## EXERCISE
As soon as the line containing "font-size:12px; font-style:italic; font-weight:bold;" appears in the material below, start returning lines exactly, and end with the line containing "padding:1px 6px; color:#000;".
======== INPUT
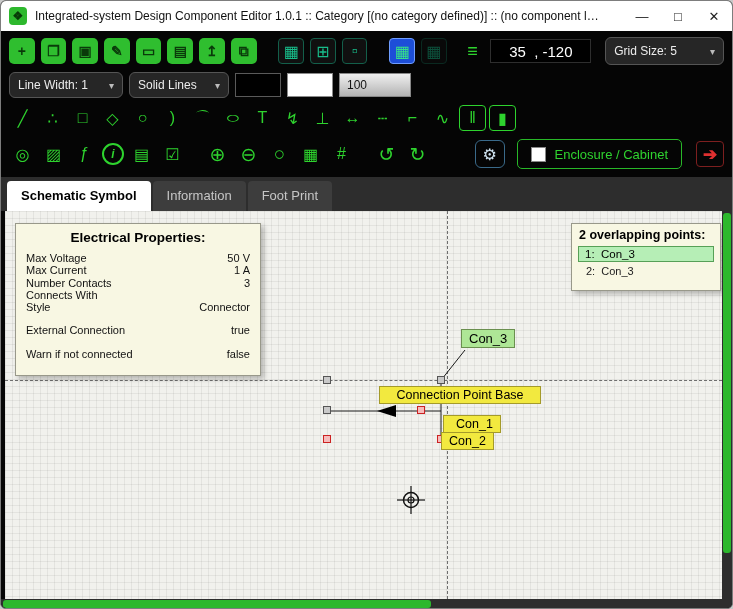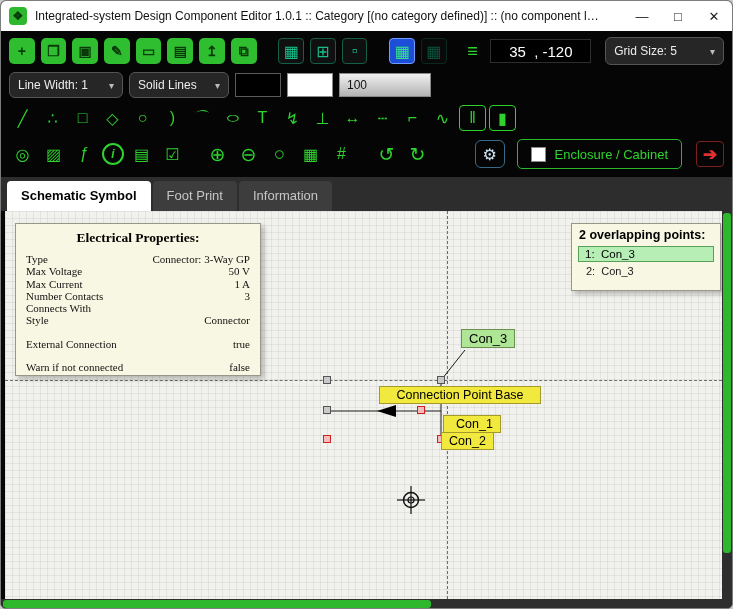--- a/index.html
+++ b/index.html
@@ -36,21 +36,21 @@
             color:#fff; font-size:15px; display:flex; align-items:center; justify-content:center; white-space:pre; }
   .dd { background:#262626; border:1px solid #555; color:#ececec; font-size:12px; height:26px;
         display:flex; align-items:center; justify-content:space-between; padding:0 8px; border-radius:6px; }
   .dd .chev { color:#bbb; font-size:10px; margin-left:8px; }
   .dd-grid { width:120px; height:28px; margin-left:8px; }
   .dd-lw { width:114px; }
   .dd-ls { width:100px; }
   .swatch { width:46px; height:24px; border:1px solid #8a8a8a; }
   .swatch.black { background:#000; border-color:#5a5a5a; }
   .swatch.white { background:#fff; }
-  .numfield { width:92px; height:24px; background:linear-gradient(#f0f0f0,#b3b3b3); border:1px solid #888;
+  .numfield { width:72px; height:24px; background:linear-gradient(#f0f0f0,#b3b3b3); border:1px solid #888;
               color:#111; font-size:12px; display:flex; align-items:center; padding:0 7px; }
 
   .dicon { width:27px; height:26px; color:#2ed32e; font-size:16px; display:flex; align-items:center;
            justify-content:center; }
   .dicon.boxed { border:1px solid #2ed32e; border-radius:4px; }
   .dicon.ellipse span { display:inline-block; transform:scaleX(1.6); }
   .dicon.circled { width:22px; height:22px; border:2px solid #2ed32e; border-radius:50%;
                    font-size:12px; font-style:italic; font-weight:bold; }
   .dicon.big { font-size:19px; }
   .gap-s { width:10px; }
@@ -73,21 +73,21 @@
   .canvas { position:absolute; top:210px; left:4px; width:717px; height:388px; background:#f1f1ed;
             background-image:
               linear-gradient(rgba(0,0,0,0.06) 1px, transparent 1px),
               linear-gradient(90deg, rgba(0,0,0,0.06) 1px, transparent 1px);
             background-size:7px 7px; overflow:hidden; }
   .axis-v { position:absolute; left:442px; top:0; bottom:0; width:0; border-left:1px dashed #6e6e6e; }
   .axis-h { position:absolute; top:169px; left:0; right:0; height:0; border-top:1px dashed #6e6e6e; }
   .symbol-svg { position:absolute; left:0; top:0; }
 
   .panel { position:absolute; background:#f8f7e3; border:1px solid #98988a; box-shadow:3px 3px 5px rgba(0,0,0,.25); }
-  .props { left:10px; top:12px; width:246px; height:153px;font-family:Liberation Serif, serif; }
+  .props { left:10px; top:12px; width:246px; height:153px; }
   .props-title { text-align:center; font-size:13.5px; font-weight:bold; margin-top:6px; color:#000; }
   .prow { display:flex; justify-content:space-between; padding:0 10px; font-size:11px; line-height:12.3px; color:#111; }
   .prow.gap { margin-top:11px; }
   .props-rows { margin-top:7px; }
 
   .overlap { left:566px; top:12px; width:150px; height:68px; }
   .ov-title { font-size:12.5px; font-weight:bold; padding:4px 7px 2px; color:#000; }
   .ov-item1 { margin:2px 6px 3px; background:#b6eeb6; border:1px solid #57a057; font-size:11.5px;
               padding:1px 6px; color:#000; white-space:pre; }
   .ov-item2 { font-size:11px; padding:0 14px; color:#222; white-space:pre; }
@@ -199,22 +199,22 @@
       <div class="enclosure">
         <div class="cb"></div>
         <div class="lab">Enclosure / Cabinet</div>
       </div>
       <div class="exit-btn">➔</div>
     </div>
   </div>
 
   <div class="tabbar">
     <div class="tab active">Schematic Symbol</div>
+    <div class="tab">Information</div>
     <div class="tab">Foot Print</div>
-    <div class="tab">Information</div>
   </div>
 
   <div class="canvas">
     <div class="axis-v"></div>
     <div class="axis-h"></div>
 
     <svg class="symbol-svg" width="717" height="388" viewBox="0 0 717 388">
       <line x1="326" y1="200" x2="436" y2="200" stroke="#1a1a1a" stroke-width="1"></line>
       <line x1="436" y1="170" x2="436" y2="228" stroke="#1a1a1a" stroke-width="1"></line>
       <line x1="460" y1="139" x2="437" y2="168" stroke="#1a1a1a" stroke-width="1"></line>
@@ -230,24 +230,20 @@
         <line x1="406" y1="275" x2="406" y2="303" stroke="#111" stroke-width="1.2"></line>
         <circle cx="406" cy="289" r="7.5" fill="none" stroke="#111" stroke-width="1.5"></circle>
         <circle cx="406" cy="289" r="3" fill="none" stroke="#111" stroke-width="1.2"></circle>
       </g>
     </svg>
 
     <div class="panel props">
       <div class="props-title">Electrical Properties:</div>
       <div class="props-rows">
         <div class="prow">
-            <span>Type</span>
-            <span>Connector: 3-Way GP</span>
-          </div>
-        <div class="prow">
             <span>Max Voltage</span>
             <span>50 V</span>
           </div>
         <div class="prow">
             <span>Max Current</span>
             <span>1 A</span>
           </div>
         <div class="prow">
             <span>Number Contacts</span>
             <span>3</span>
================
## RESPONSE TO THE EXERCISE
                    font-size:12px; font-style:italic; font-weight:bold; }
   .dicon.big { font-size:19px; }
   .gap-s { width:10px; }
@@ -73,21 +73,21 @@
   .canvas { position:absolute; top:210px; left:4px; width:717px; height:388px; background:#f1f1ed;
             background-image:
               linear-gradient(rgba(0,0,0,0.06) 1px, transparent 1px),
               linear-gradient(90deg, rgba(0,0,0,0.06) 1px, transparent 1px);
             background-size:7px 7px; overflow:hidden; }
   .axis-v { position:absolute; left:442px; top:0; bottom:0; width:0; border-left:1px dashed #6e6e6e; }
   .axis-h { position:absolute; top:169px; left:0; right:0; height:0; border-top:1px dashed #6e6e6e; }
   .symbol-svg { position:absolute; left:0; top:0; }
 
   .panel { position:absolute; background:#f8f7e3; border:1px solid #98988a; box-shadow:3px 3px 5px rgba(0,0,0,.25); }
-  .props { left:10px; top:12px; width:246px; height:153px;font-family:Liberation Serif, serif; }
+  .props { left:10px; top:12px; width:246px; height:153px; }
   .props-title { text-align:center; font-size:13.5px; font-weight:bold; margin-top:6px; color:#000; }
   .prow { display:flex; justify-content:space-between; padding:0 10px; font-size:11px; line-height:12.3px; color:#111; }
   .prow.gap { margin-top:11px; }
   .props-rows { margin-top:7px; }
 
   .overlap { left:566px; top:12px; width:150px; height:68px; }
   .ov-title { font-size:12.5px; font-weight:bold; padding:4px 7px 2px; color:#000; }
   .ov-item1 { margin:2px 6px 3px; background:#b6eeb6; border:1px solid #57a057; font-size:11.5px;
               padding:1px 6px; color:#000; white-space:pre; }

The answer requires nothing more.